=== TASK REQUIREMENTS ===
If an entry below holds a picture, leave the picture out and print the rest exactly.

(Items from a dataset)

■ ■ ■ ■

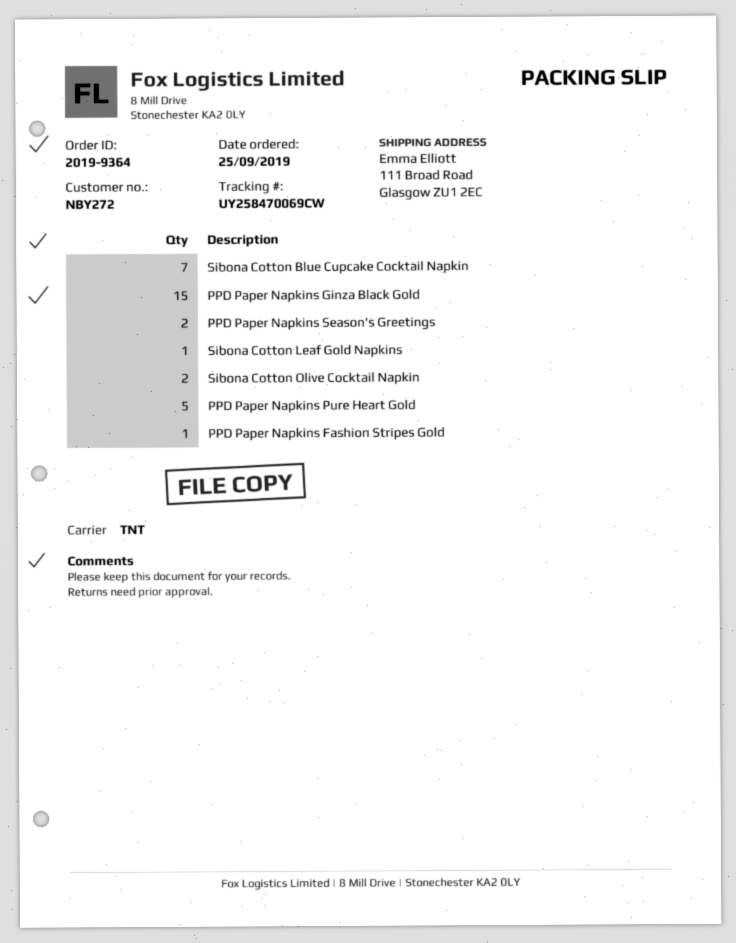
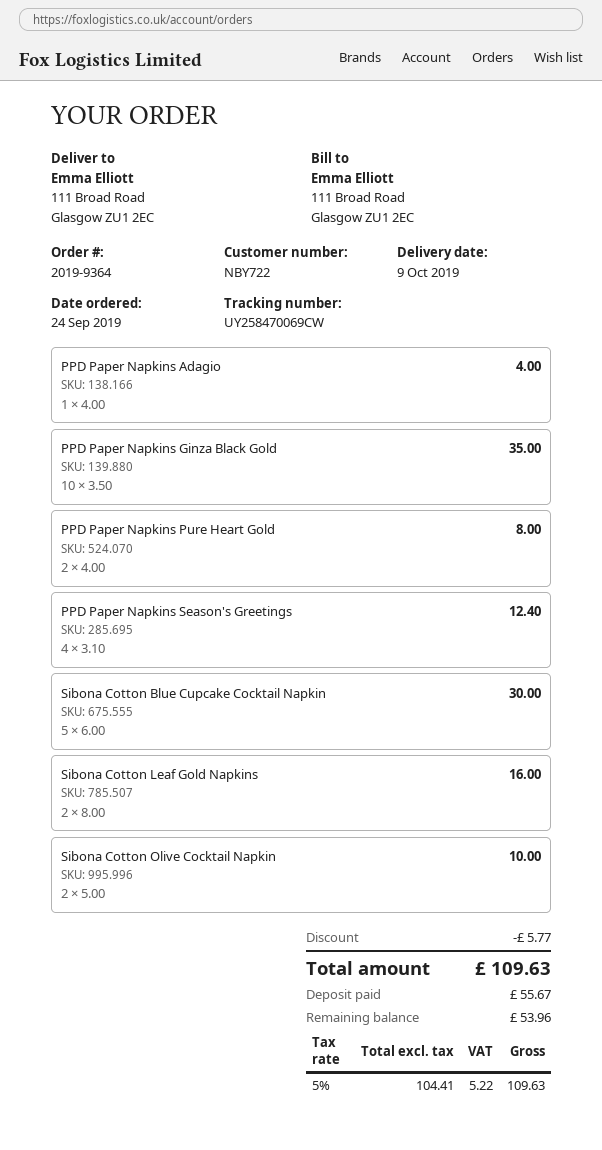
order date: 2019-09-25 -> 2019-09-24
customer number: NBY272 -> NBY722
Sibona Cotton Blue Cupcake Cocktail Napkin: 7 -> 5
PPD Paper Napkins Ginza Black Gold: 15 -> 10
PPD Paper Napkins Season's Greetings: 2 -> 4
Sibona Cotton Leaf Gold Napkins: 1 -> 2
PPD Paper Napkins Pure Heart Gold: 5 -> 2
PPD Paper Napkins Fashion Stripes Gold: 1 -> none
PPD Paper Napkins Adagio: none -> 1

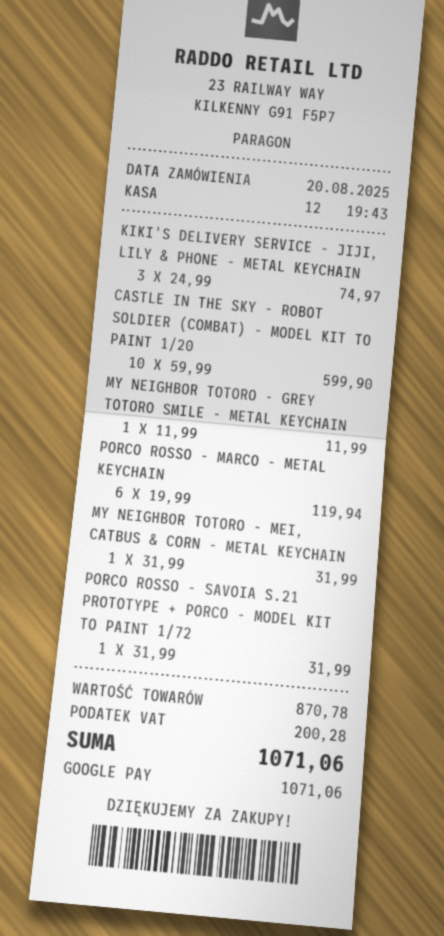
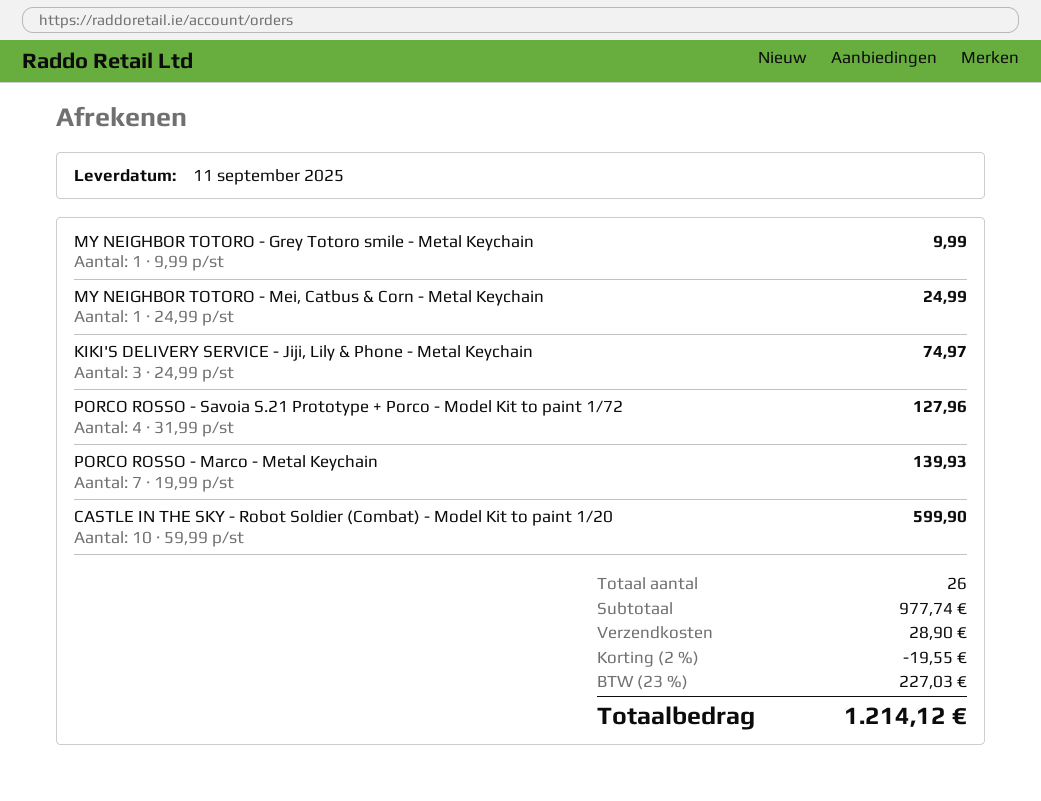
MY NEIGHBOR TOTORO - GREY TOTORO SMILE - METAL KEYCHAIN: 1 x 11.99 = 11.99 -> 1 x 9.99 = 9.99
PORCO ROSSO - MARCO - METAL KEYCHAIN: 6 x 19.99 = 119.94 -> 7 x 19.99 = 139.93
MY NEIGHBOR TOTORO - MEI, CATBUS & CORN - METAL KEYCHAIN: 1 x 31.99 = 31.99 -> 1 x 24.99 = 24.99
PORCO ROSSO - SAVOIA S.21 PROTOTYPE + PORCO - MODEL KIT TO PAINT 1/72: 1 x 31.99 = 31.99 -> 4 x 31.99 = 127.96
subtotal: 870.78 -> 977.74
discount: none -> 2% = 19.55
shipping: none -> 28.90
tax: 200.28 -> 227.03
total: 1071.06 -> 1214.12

■ ■ ■ ■

=== RESULT ===
order date: 2019-09-25 -> 2019-09-24
customer number: NBY272 -> NBY722
Sibona Cotton Blue Cupcake Cocktail Napkin: 7 -> 5
PPD Paper Napkins Ginza Black Gold: 15 -> 10
PPD Paper Napkins Season's Greetings: 2 -> 4
Sibona Cotton Leaf Gold Napkins: 1 -> 2
PPD Paper Napkins Pure Heart Gold: 5 -> 2
PPD Paper Napkins Fashion Stripes Gold: 1 -> none
PPD Paper Napkins Adagio: none -> 1

MY NEIGHBOR TOTORO - GREY TOTORO SMILE - METAL KEYCHAIN: 1 x 11.99 = 11.99 -> 1 x 9.99 = 9.99
PORCO ROSSO - MARCO - METAL KEYCHAIN: 6 x 19.99 = 119.94 -> 7 x 19.99 = 139.93
MY NEIGHBOR TOTORO - MEI, CATBUS & CORN - METAL KEYCHAIN: 1 x 31.99 = 31.99 -> 1 x 24.99 = 24.99
PORCO ROSSO - SAVOIA S.21 PROTOTYPE + PORCO - MODEL KIT TO PAINT 1/72: 1 x 31.99 = 31.99 -> 4 x 31.99 = 127.96
subtotal: 870.78 -> 977.74
discount: none -> 2% = 19.55
shipping: none -> 28.90
tax: 200.28 -> 227.03
total: 1071.06 -> 1214.12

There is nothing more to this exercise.